PERPLEXIDADE
A criança estava perplexa. Tinha os olhos maiores e mais brilhantes do que os outros dias, e um risquinho novo, vertical, entre as sobrancelhas breves. "Não percebo", disse.
Em frente da televisão, os pais. Olhar para o pequeno ecrã era a maneira de olharem um para o outro. Mas nessa noite, nem isso. Ela fazia tricô, ele tinha o jornal aberto. Mas tricô e jornal eram alibis. Nessa noite recusavam mesmo o ecrã onde os seus olhares se confundiam. A menina, porém, ainda não tinha idade para fingimentos tão adultos e subtis, e, sentada no chão, olhava de frente, com toda a sua alma. E então o olhar grande, a rugazinha e aquilo de não perceber. "Não percebo", repetiu.

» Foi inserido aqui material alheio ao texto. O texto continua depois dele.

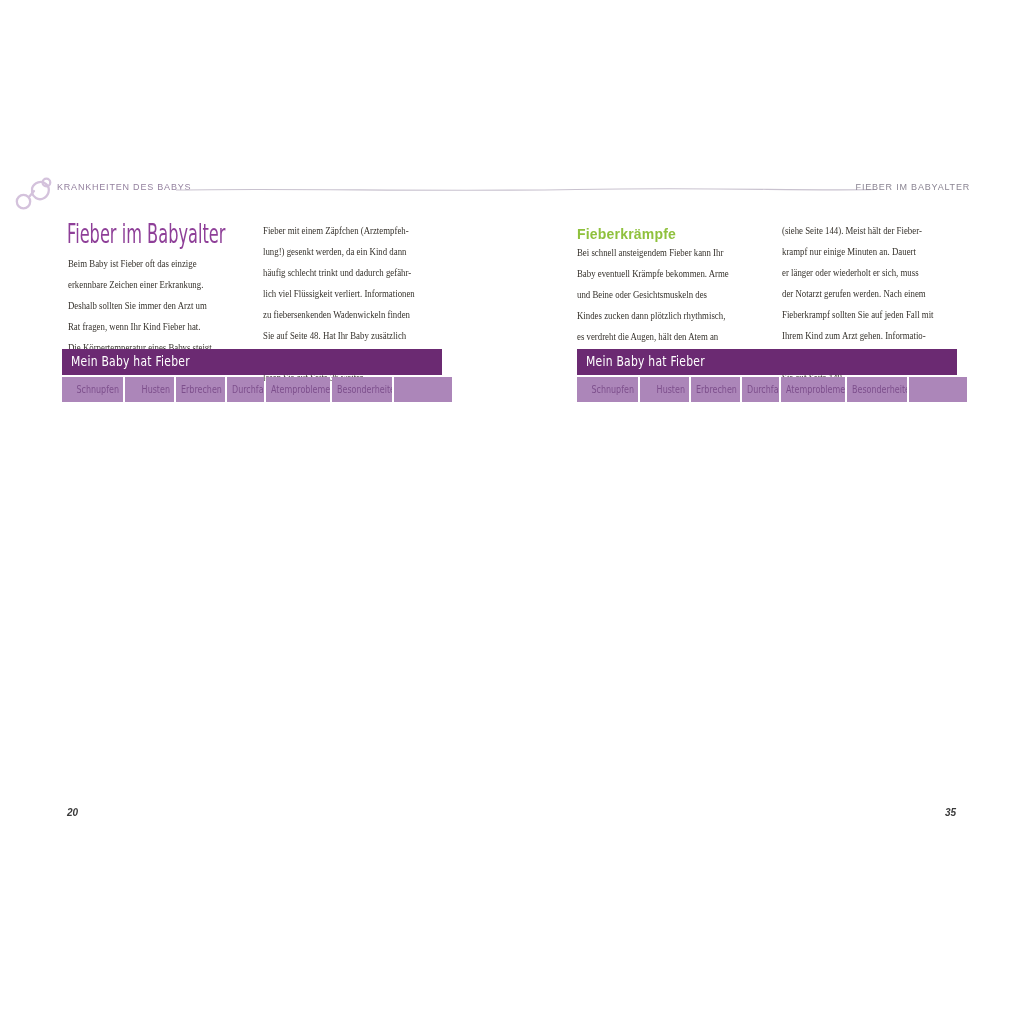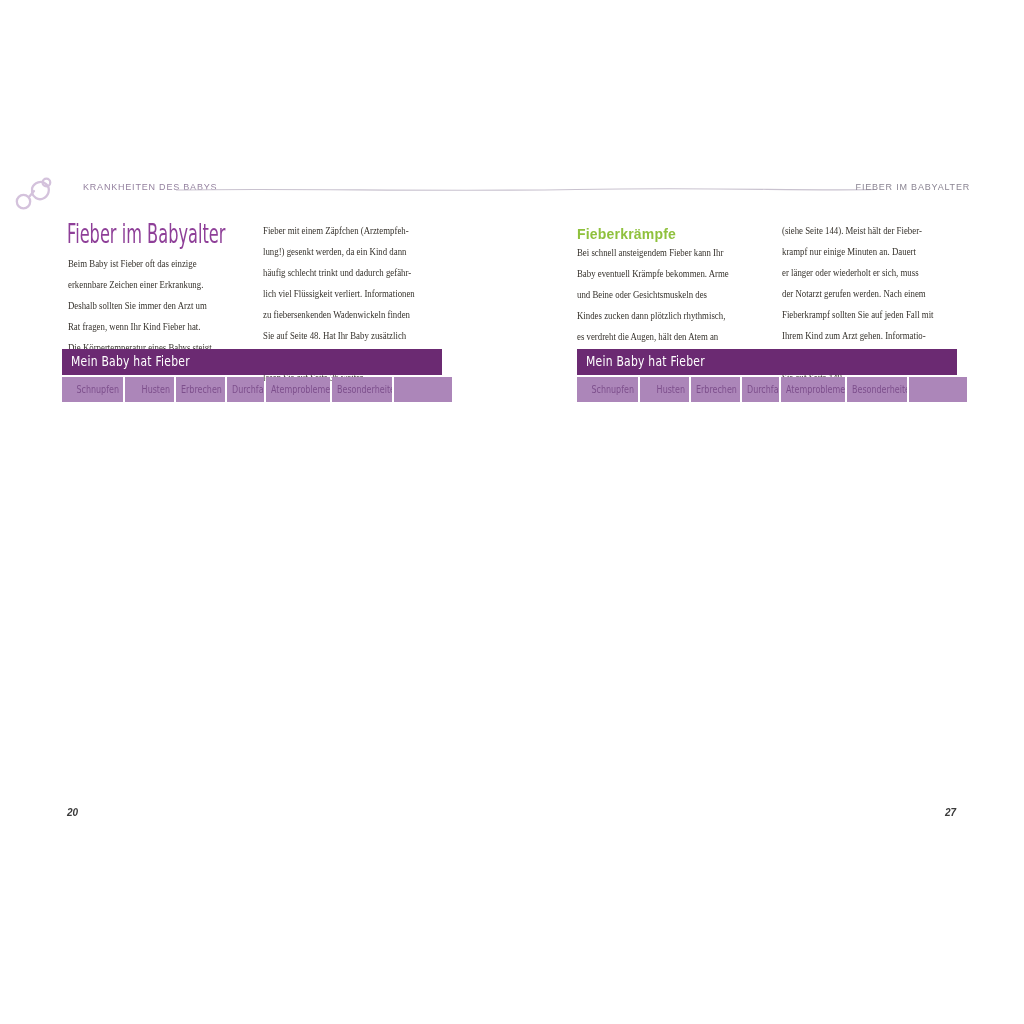"KRANKHEITEN DES BABYS" .top-label { margin-left: 26px -> none }
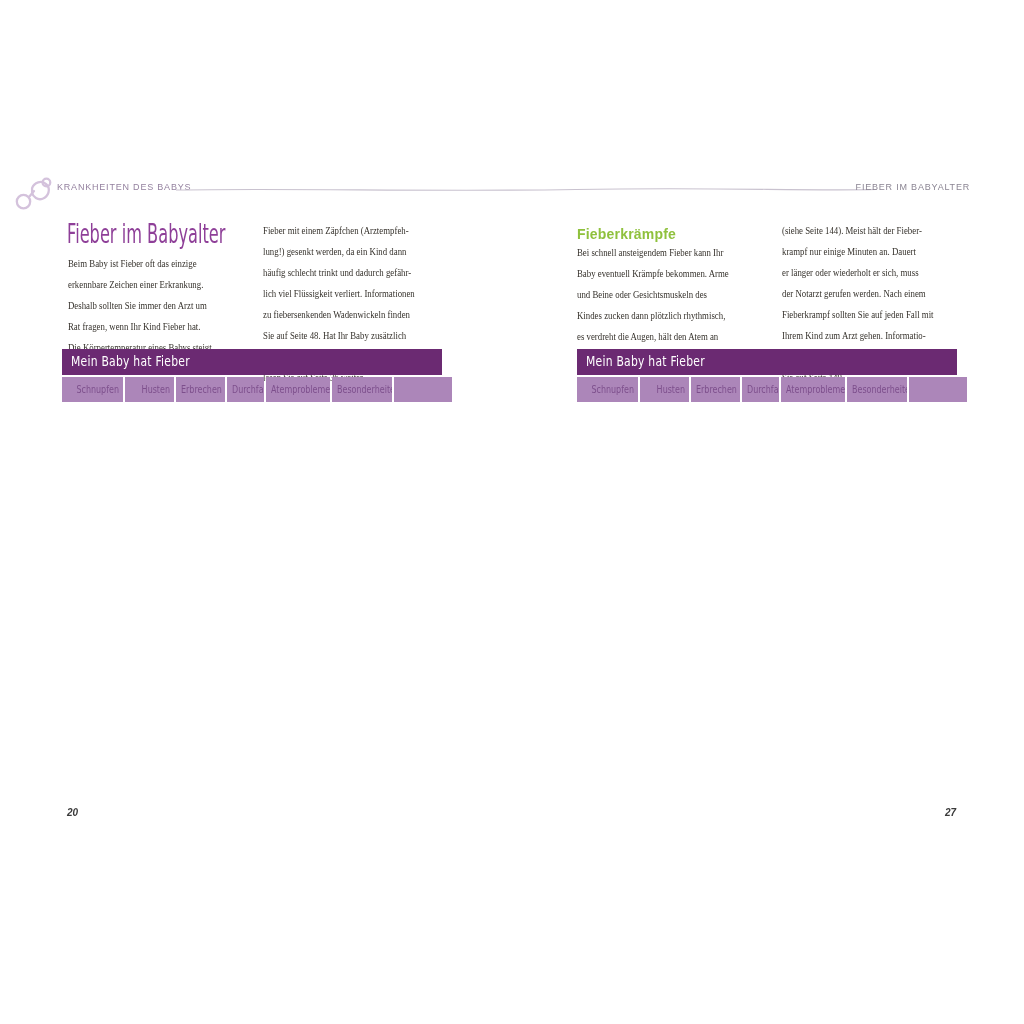"27" div.abs { text: 27 -> 35 }
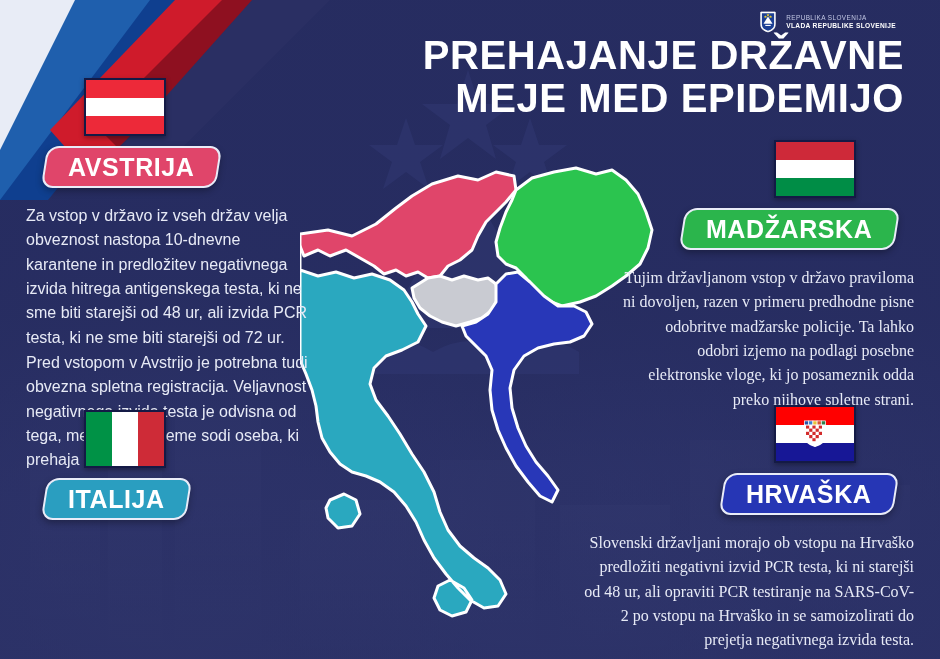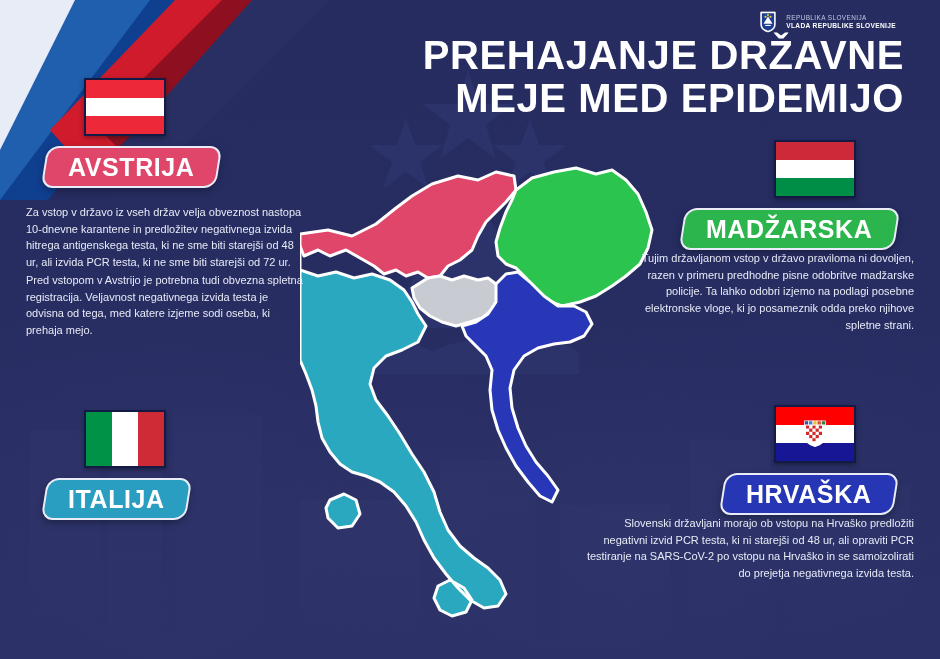"Za vstop v državo iz" .body-text { font-size: 11px -> 16px }
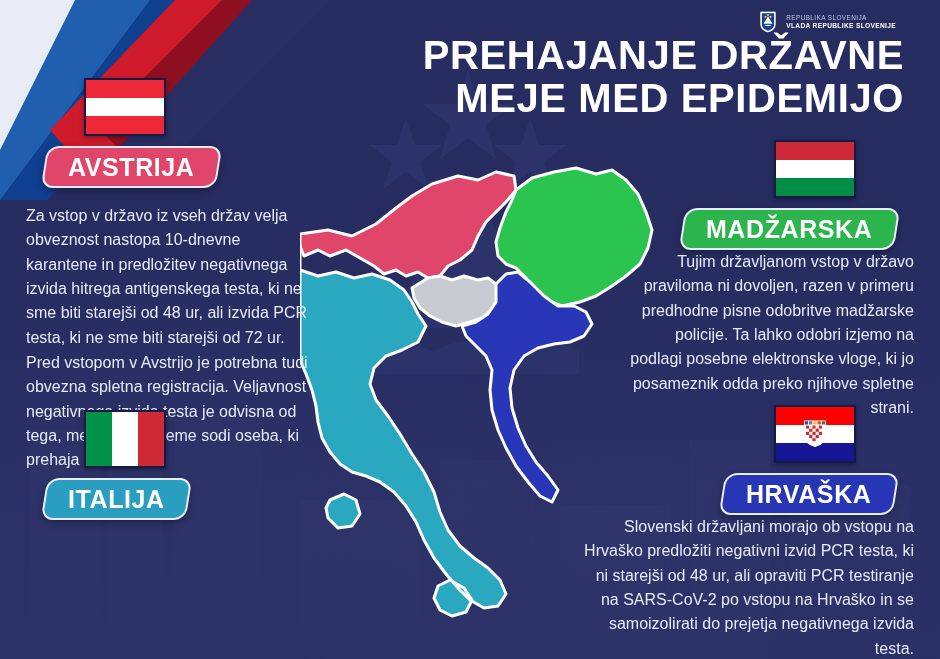"Tujim državljanom vstop v državo" .panel-right .body-text { font-family: none -> Liberation Serif, serif; margin-top: none -> 16px }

"O que é que não percebes?", disse a mãe por dizer, no fim da carreira, aproveitando a deixa para rasgar o silêncio ruidoso em que alguém espancava alguém com requintes de malvadez.
"Isto, por exemplo."
"Isto o quê?"
"Sei lá. A vida.", disse a criança com seriedade.
O pai dobrou o jornal, quis saber qual era o problema que preocupava tanto a filha de 8 anos, tão subitamente.
Como de costume preparava-se para lhe explicar todos os problemas, os de aritmética e os outros.
"Tudo o que nos dizem para não fazermos é mentira."
"Não percebo."
"Ora, tanta coisa. Tudo. Tenho pensado muito e... Dizem-nos para não matar, para não bater. Até não beber álcool, porque faz mal. E depois a televisão... Nos filmes, nos anúncios... Como é a vida, afinal?"
A mãe largou o tricô e engoliu em seco. O pai respirou fundo como quem se prepara para uma corrida difícil.
"Ora vejamos,", disse ele olhando para o teto em busca de inspiração. "A vida..."
Mas não era tão fácil como isso falar do desrespeito, do desamor, do absurdo que ele aceitara como vida normal e que a filha, aos 8 anos, recusava.
"A vida...", repetiu.
As agulhas do tricô tinham recomeçado a esvoaçar como pássaros de asas cortadas.